Other Minds' Finds

Jeff Dunn on February 25, 2009
If there is any man who wants you to participate in Thomas Jefferson's "true secret, the grand recipe for felicity," it must be Charles Amirkhanian, the executive and artistic director of the Other Minds Festival. That secret is "A mind always employed is always happy," and Amirkhanin keeps his noggin-occupier very busy in planning and inspiring his festival, and hopes many will partake of the grand recipe themselves by experiencing the program first-hand at the San Francisco Jewish Community Center March 5-7. Charles Amirkhanian finds new music out of the ordinary picture

What Amirkhanian does is put together a new-music gallimaufry. He scours the planet for "other" musical minds of widely divergent stripes. He cajoles them into coming to the Bay Area to be kidnapped off to the Djerassi retreat above Woodside, where they are encouraged to mind-meld or otherwise mutually exchange their intimate experiences in the musical arts. He brings them back to San Francisco to batten off the fruits of these employments in the three-day festival, and then watches as the excitement rubs off on attendees. As he puts it,

A lot of the composers are chosen because of their ability to speak about their music and their openness to other people that they might not have met and maybe have never heard of. I've found that, in going to music festivals all over the world, there's a lot of competition and a lot of difficulty that arises in fighting over rehearsal time and all sorts of jockeying that goes on, and I think that what we've been able to do — with the private residence where these people essentially arrive at San Francisco Airport and are thrust onto this 700-acre island of mountains and sculptures — is get people to bond together and feel like a team.

When they go into the city and do the performances, everybody's pulling for everybody else, and there's a great feeling in the panel discussions. People who have been talking [together] all week can tell little anecdotes about each other that inform the audience in a way that you can't do just cold.

Stimulating Variety

Among the unusual "finds" that attendees can expect, according to Amirkhanian, are:
  • Pieces of eight: Music for eight — count 'em! — cellos by Arvo Pärt and Maruicio Kagel. Amirkhanian says they have "a kind of spiritual impact and solidity to them that is just riveting."
  • Potboiler whistlings: Cambodian composer Chinary Ung's threnody to the victims of Pol Pot's genocidal policies makes the Del Sol Quartet literally whistle while they work at the music. Ung received his first musical experiences from the sounds of banana leaves, so there's no telling what experiences he may plant in the ears of concertgoers.
  • Exotic gems: Dobromiła Jaskot's pieces — "Just a jewel of a composition," says Amirkhanian about one of them by the 27-year-old Polish composer. "It's completely unknown in the United States, and so is she."
  • "Wrong" songs: For voice and guitar, by another unfamiliar composer, Brazilian Chico Mello (pronounced "MELL-you"). "They sound like mellow, Brazilian jazz songs," Amirkhanian explains. "But there's something wrong with each one of them, and it's so funny to hear how he moves from something that's very tame to something that just doesn't sound quite right, and he does it with real tongue-in-cheek.

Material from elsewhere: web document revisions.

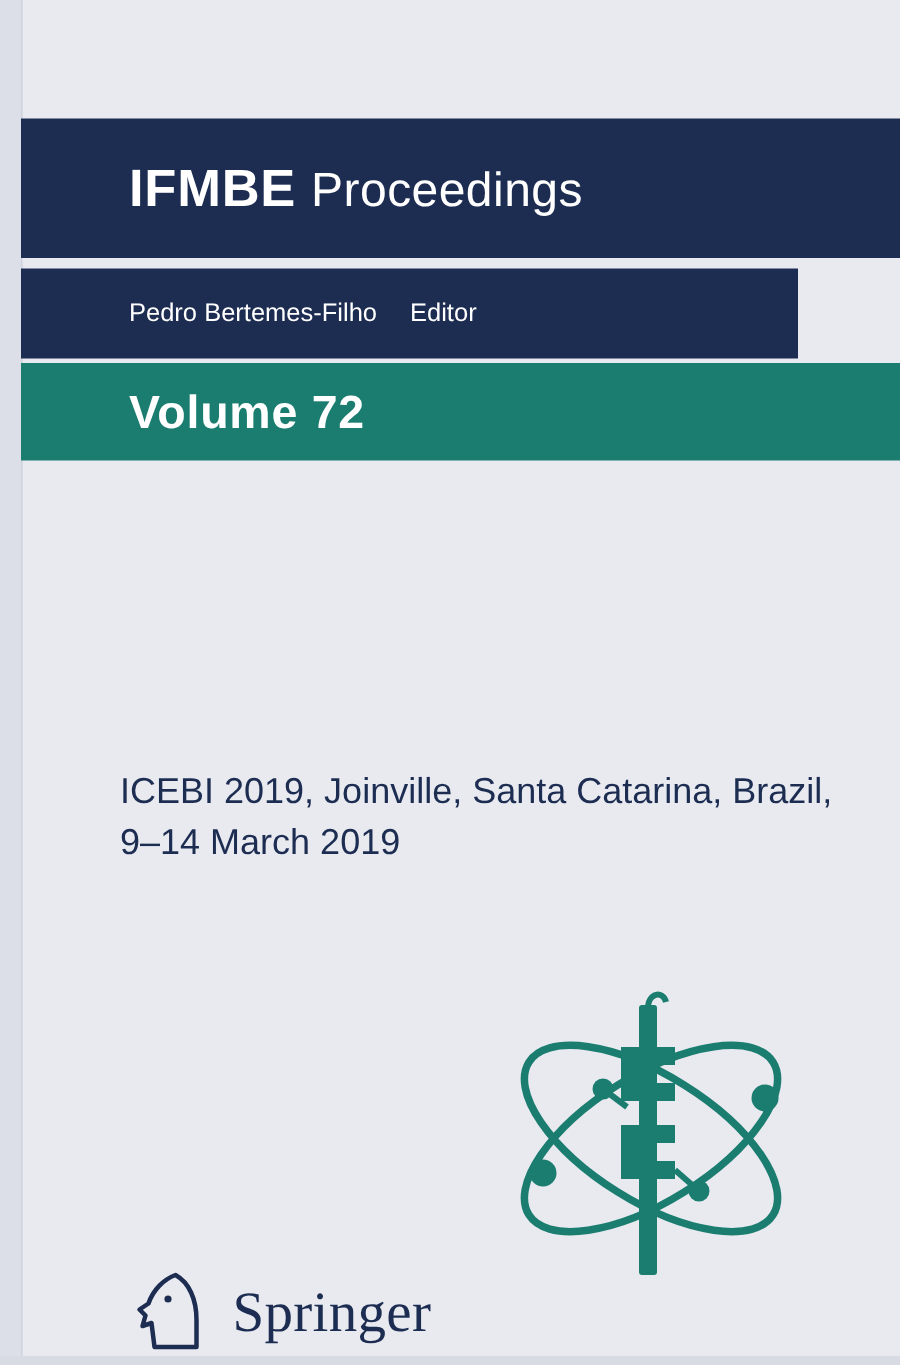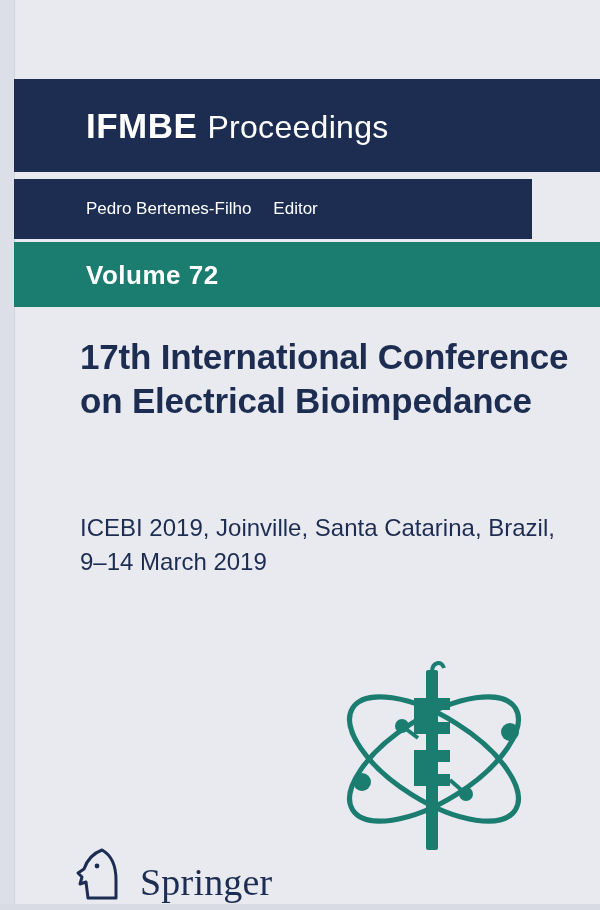--- a/index.html
+++ b/index.html
@@ -100,7 +100,7 @@
     top: 50%;
     transform: translateY(-50%);
     color: #ffffff;
-    font-size: 26px;
+    font-size: 31px;
     font-weight: bold;
     letter-spacing: 0.5px;
     white-space: nowrap;

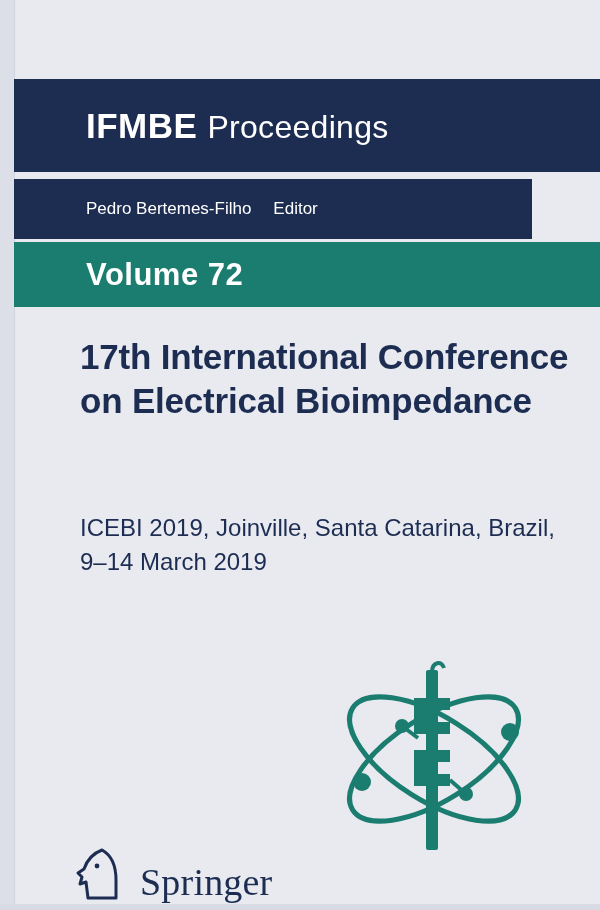--- a/index.html
+++ b/index.html
@@ -184,7 +184,6 @@
       <div class="volume-text">Volume 72</div>
     </div>
 
-    <div class="title">17th International Conference on Electrical Bioimpedance</div>
 
     <div class="subtitle">ICEBI 2019, Joinville, Santa Catarina, Brazil, 9–14 March 2019</div>
 

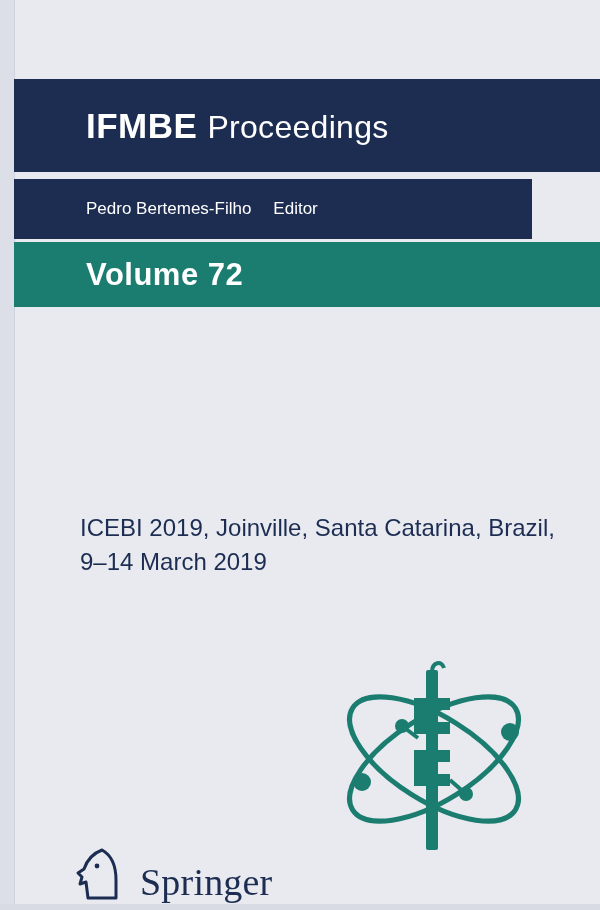--- a/index.html
+++ b/index.html
@@ -138,10 +138,10 @@
   
   .springer {
     position: absolute;
-    left: 60px;
+    left: 75px;
     bottom: 45px;
     display: flex;
-    align-items: flex-end;
+    align-items: center;
   }
   .springer-word {
     font-family: "Liberation Serif", serif;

I think he's going to be a surprise hit."
  • Page-turner workouts: "Michael Harrison is kind of a cross between LaMont Young and Terry Riley. His piece uses arpeggios on [a specially tuned and dampened] piano running up and down, up and down, in different tempi, different meters, while a string quartet is playing chorale figures behind him. There are more notes per page than in John Adams. In rehearsal, we just died laughing because we couldn't turn pages fast enough!"
  • World premieres: By "microtonal legend" Ben Johnston, by the "enigmatic and intimately expressive" Catherine Lamb, by the "tension, yearning, and sadness"–evoking Linda Catlin Smith, and by arpeggio fanatic Harrison.
Rounding out the three-day event are works by guitarist John Schnieder; Two Studies on Ancient Greek Scales by the late, crazy-instrument maker Harry Partch; and two works by one of the most highly regarded Danish composers, little known in the U.S., but a favorite of mine based on his masterfully orchestrated recordings, Bent Sørensen.